When diagnosing problems—why is my car making this noise?—start with the simplest explanation (loose belt) before moving to complex ones (engine malfunction). This saves time and effort.

Legal Reasoning

Judges and juries are taught to prefer the simplest explanation consistent with the evidence. The prosecution must rule out reasonable doubt, which often means showing the simplest narrative is impossible.

Case Study

The development of heliocentric astronomy demonstrates parsimony in action. Ptolemy’s geocentric model required increasingly complex epicycles—circles within circles—to explain planetary motion. By the 16th century, the model required over 80 epicycles to match observations. Copernicus’s heliocentric model dramatically simplified the explanation: planets orbited the Sun in circular paths. While initially less accurate than the patched Ptolemaic model, it required far fewer assumptions. Kepler’s later refinement (elliptical orbits) added necessary complexity but still dramatically reduced total assumptions. The simpler model won not because it was immediately more accurate, but because it was more testable and led to productive research. When Newton later unified celestial and terrestrial mechanics, the heliocentric model achieved the ultimate parsimonious triumph: one theory explaining both falling apples and planetary motion.

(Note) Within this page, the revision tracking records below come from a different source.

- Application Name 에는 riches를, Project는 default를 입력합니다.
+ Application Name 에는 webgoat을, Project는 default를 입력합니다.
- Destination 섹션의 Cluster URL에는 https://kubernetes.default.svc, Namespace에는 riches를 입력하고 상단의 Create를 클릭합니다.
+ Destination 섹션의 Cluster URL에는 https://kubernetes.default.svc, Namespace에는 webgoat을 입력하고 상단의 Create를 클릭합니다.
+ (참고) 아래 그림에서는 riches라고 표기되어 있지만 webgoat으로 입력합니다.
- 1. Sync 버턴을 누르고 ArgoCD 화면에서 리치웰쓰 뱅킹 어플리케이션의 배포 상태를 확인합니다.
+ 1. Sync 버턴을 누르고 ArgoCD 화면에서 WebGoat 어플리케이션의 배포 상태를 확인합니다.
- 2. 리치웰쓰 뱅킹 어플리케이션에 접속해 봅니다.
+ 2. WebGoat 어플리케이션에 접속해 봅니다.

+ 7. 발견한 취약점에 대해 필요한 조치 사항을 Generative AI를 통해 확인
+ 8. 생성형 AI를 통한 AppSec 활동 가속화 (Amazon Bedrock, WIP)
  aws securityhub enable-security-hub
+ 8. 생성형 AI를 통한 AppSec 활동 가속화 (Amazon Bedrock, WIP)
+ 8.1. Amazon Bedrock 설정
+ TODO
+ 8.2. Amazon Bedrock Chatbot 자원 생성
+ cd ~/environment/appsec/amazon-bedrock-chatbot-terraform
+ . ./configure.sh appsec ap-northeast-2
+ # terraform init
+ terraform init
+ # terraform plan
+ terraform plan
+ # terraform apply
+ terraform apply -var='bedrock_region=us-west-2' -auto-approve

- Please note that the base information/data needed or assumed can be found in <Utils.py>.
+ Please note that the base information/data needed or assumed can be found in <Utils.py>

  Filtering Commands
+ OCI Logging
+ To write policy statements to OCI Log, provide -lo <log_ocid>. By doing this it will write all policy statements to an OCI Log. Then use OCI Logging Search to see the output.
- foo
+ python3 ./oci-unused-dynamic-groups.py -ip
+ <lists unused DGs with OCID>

Boundaries and Failure Modes

The Parsimony Principle is frequently misunderstood and misapplied. First, simplicity is not the same as truth. The world may be genuinely complex, and no amount of wishing for simplicity will make it simple. The principle is about selecting among explanations, not about the world’s inherent nature. Second, parsimony can be gamed by redefining terms. A theory that appears simple may smuggle in hidden assumptions through vague terminology. What’s “simple” depends on what’s already assumed. Third, sometimes the complex explanation is correct. Germ theory was more complex than miasma theory; relativity is more complex than Newtonian physics. When evidence strongly supports complexity, parsimony must yield.

Common Misconceptions

The principle states that simpler explanations are more likely, not that they are always correct. Evidence ultimately determines truth; parsimony is a tool for navigating uncertainty.
Parsimony opposes unnecessary complexity. When evidence supports complexity, accepting it is not a violation—the principle requires that complexity be justified by evidence, not rejected by assumption.
The principle applies wherever explanations compete: medicine, engineering, business strategy, personal decision-making. Any situation with multiple possible explanations benefits from parsimonious reasoning.

Occam's Razor

The most common name for the Parsimony Principle, named after William of Ockham.

Falsifiability

Karl Popper’s criterion that scientific theories must be testable and potentially disprovable. Parsimony helps create falsifiable theories by avoiding unfalsifiable complexity.

Model Selection

Statistical methods (AIC, BIC) that formalize the tradeoff between model fit and complexity.

Hickam's Dictum

“Patients can have as many diseases as they damn well please.” Sometimes multiple simple explanations are needed simultaneously.

Sunk Cost Fallacy

The tendency to continue investing in failing plans. Parsimony encourages abandoning complex explanations that don’t work, avoiding sunk cost reasoning.

One-Line Takeaway

Before accepting a complex explanation, ask: “Does this really require these extra assumptions?” Default to the simplest explanation that fits the evidence, and require strong proof before adding complexity.